Last but not least, some patients think they are doing a great job brushing and flossing, but when we discuss oral hygiene techniques we realized they weren’t really doing the right things. You could’ve missed cleaning multiple areas in the mouth and result in bacteria build up.
Contact Us to Learn More
If you're worried about tooth pain or a possible cavity, contact our office today to schedule an appointment.
Fluoride has been shown to do two very important things: it slows bacteria growth and strengthens teeth surfaces.
Slowing Bacteria Growth
Fluoride inhibits the way bacteria utilizes sugar and grow, this eventually stops them from multiplying and releasing acids. While fluoride is brushed onto your teeth, it also bonds to the substructure of your teeth surfaces, making them much tougher than before. Now your teeth are a lot more resistant to the acids and if your teeth start to dissolve it would release the fluoride bonded to the surface and inhibits bacteria growth again.
Topical fluoride is not the same as systemic ingested fluoride. We strongly recommend topical fluoride such as fluoride found in toothpaste, mouthwash, and varnish because they're generally not ingested. We understand a very small amount can be swallowed, but the amount is minuscule and does not post a threat to our health.
Silver fillings, also called amalgams, have been placed for decades and have served their purpose in dentistry. However, there are a few fundamental problems with silver fillings:
- They continue to introduce mercury into the environment. Patients are also generally concerned about mercury exposure.

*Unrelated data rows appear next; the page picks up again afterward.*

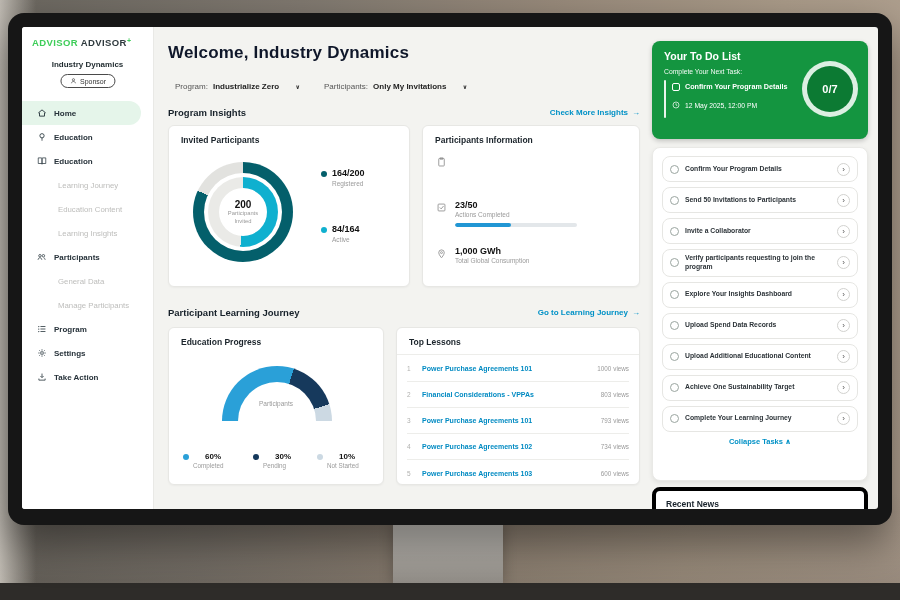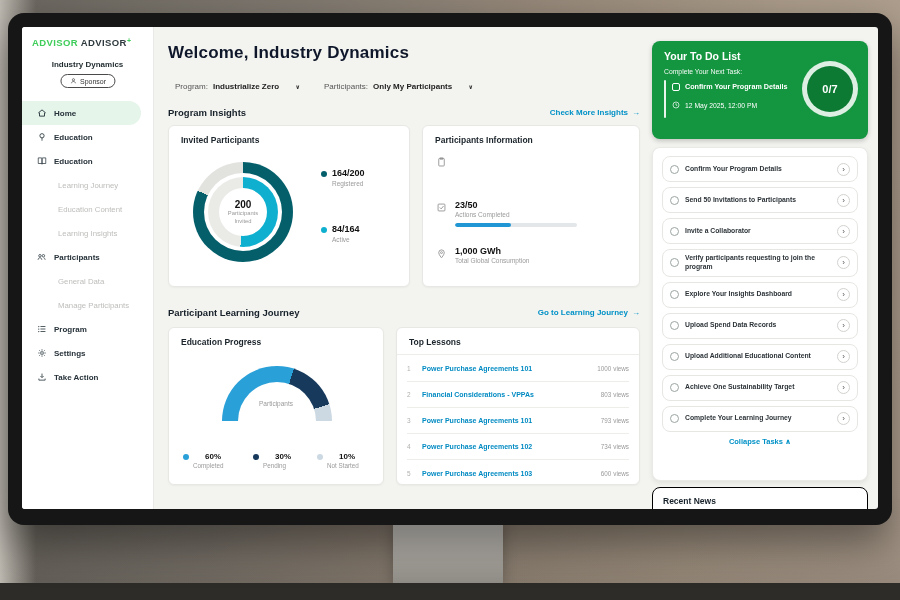--- a/index.html
+++ b/index.html
@@ -227,7 +227,7 @@
     <div class="filter">
       <span>Participants:</span>
       <span class="select">
-        <span>Only My Participants</span>
+        <span>Only My Invitations</span>
         <span class="chev">∨</span>
       </span>
     </div>

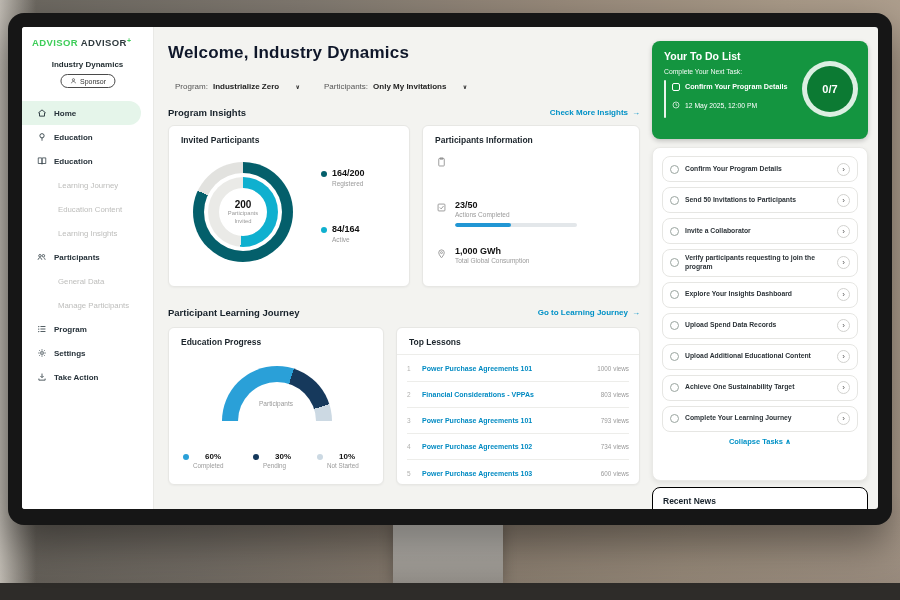--- a/index.html
+++ b/index.html
@@ -101,7 +101,7 @@
   .task-label{flex:1;font-size:6.8px;font-weight:700;color:#2c3338;line-height:1.3}
   .task-chev{width:13px;height:13px;border:1px solid #d2d2cf;border-radius:50%;display:flex;align-items:center;justify-content:center;font-size:8px;color:#555;flex-shrink:0;cursor:pointer}
   .collapse{margin-top:4px;text-align:center;font-size:7.5px;font-weight:700;color:#0091c6;cursor:pointer}
-  .news{position:absolute;left:630px;top:460px;width:216px;height:40px;background:#fff;border-radius:8px 8px 0 0;border:1px solid #000000;padding:8px 10px}
+  .news{position:absolute;left:630px;top:460px;width:216px;height:40px;background:#fff;border-radius:8px 8px 0 0;border:4px solid #000000;padding:8px 10px}
   .news-title{font-size:8.5px;font-weight:800;color:#17212a}
   svg{display:block}
 </style>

- They do not actually adhere to tooth structure, which means they only physically sit there in the cavity space. This results in an abundance of fractures caused by large silver fillings.

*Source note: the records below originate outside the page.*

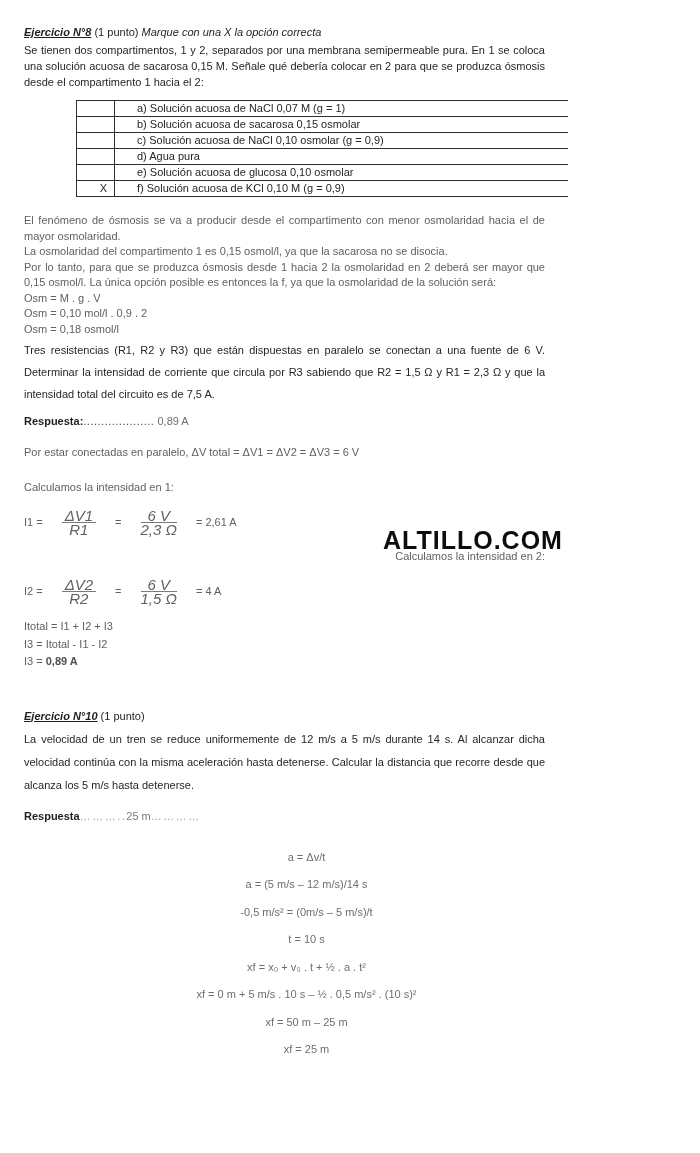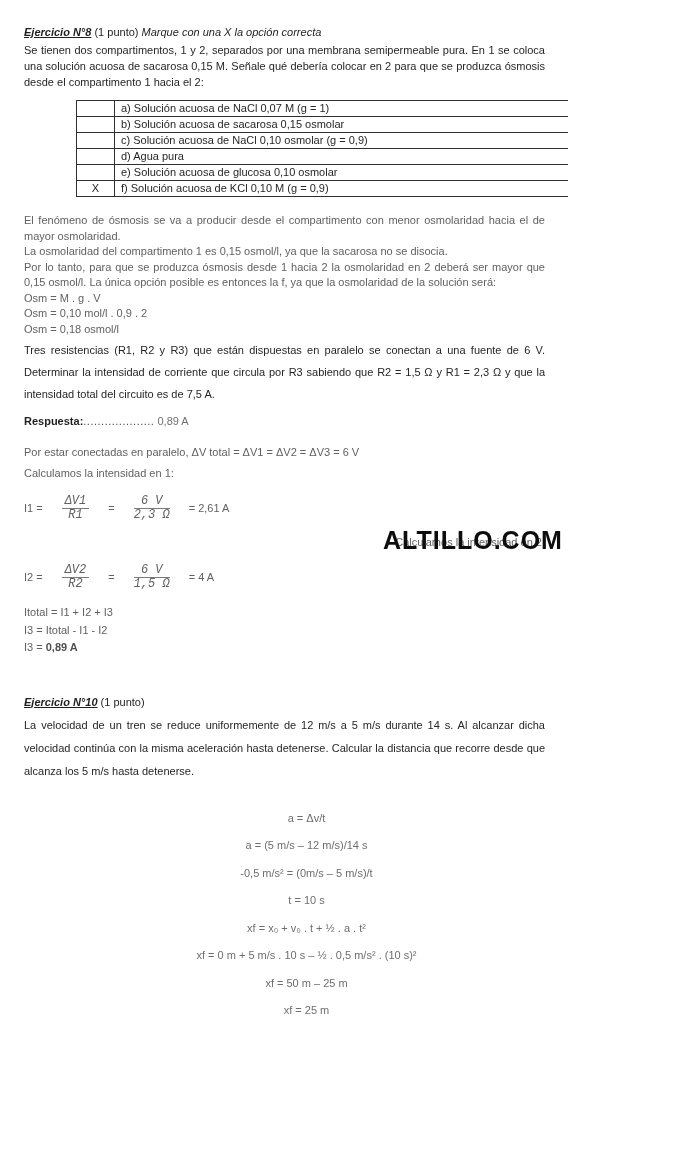--- a/index.html
+++ b/index.html
@@ -26,7 +26,7 @@
   .options-table { border-collapse: collapse; margin: 10px 0 0 52px; width: 547px; }
   .options-table td {
     border: 1px solid #2f2f2f;
-    padding: 1px 6px 1px 6px;
+    padding: 1px 6px 1px 22px;
     height: 15px;
     font-size: 11px;
     color: #262626;

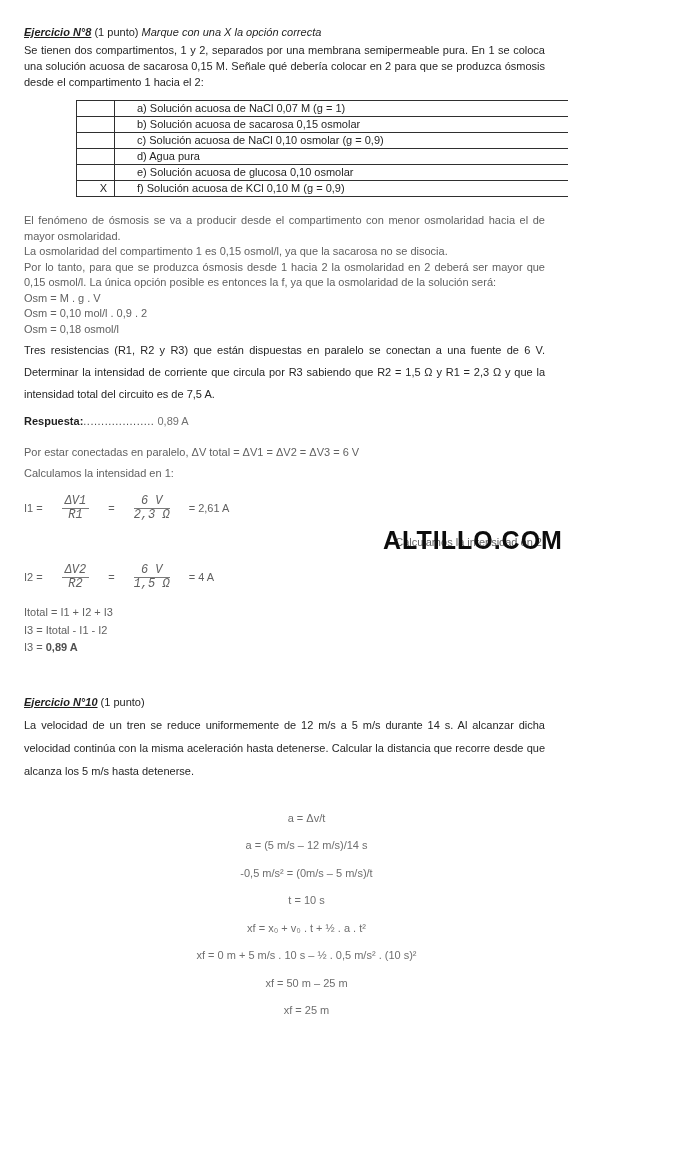--- a/index.html
+++ b/index.html
@@ -51,7 +51,7 @@
   .answer-value10 { color: #7a7a7a; }
 
   .note-line { margin-top: 18px; line-height: 15px; }
-  .calc-label { margin-top: 6px; line-height: 15px; }
+  .calc-label { margin-top: 20px; line-height: 15px; }
   .calc-label2 { margin-top: 14px; line-height: 15px; text-align: right; }
 
   .formula-line { margin-top: 14px; height: 26px; display: flex; align-items: center; gap: 19px; }

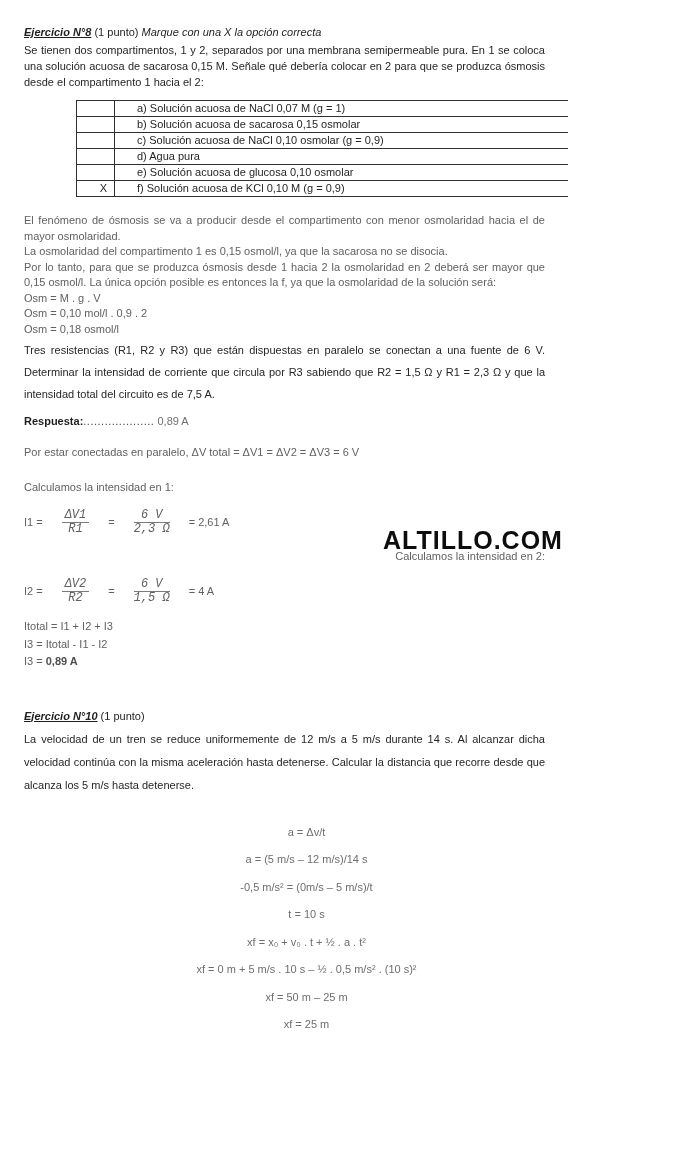--- a/index.html
+++ b/index.html
@@ -59,9 +59,9 @@
     display: inline-block;
     text-align: center;
     vertical-align: middle;
-    font-family: Liberation Mono, monospace;
+    font-family: Liberation Sans, sans-serif;
     font-style: italic;
-    font-size: 12px;
+    font-size: 15px;
     line-height: 11px;
     color: #616161;
   }

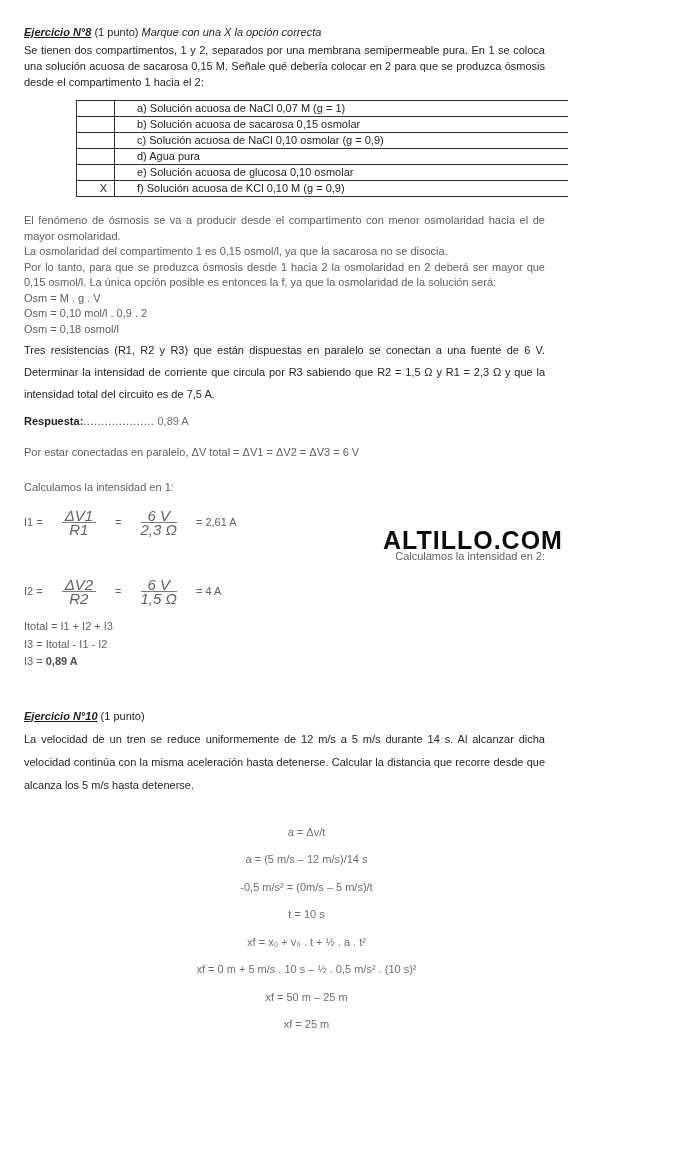--- a/index.html
+++ b/index.html
@@ -193,6 +193,9 @@
     </div>
     <div class="statement statement10">La velocidad de un tren se reduce uniformemente de 12 m/s a 5 m/s durante 14 s. Al alcanzar dicha velocidad continúa con la misma aceleración hasta detenerse. Calcular la distancia que recorre desde que alcanza los 5 m/s hasta detenerse.</div>
 
+    <div class="answer-line answer-line10">
+      <span class="answer-label">Respuesta</span><span class="answer-dots10">………..</span><span class="answer-value10">25 m</span><span class="answer-dots10">…………</span>
+    </div>
 
     <div class="formulas10">
       <div class="formula-row">a = Δv/t</div>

- They don't look very good and they can even stain your teeth dark.
- Patients don't typically want to put more metals in their mouth.
How We Solved the Problem
With the recent advancement in resin composite material, also called tooth - colored fillings, we are able to solve all the above problems. Tooth - colored fillings are very technique sensitive and new technology and products continue to be developed. Dr. Henry only uses tooth - colored fillings and has been placing them for years. He always keep up with the most recent technology and techniques to ensure the fillings are placed properly. We strongly believe tooth - colored fillings are the future of dentistry. Please visit our "Tooth - Colored Fillings" page and our smile gallery for more information.
Recovery Depends on Your Treatment
Generally speaking, we will provide instructions after each procedure to make sure you understand the steps you need to take during your brief recovery. Of course, the instructions depend completely on the type of work we do.

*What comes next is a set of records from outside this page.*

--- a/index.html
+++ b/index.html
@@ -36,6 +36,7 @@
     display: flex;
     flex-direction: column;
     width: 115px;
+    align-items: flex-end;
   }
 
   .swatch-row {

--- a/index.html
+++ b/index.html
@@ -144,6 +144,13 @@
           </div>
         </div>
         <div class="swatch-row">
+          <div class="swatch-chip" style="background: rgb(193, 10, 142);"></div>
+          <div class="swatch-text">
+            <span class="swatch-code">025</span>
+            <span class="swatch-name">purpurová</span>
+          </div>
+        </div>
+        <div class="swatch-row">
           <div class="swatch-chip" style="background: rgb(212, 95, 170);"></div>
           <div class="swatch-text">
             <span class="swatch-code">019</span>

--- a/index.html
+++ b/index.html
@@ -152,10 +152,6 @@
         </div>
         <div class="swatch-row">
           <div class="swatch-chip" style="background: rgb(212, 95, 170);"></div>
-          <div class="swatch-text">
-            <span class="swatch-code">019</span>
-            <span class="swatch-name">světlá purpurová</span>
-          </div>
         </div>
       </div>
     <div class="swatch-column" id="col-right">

If you had a temporary filling placed on a tooth or just received a new crown we always ask you to wait 30 minutes before eating for the materials to fully set. If you had a filling done, the tooth-colored composite fillings do not require a waiting time to set (another advantage of composite fillings since amalgam requires a 30-minute wait before eating).
However, if you had local anesthesia and your lower lip and/or your tongue is numb, we do ask you to wait until the numbness goes away before eating. First, it’s just easier to eat when your mouth’s not numb, and it also helps you avoid biting your tongue or cheek while eating.
The numbness will usually last for a few hours. The length of time depends on the processing time of the body, the amount of anesthesia used, and the location of anesthesia. Numbness in the upper lip usually doesn’t affect eating because it's generally difficult to bite your upper lip.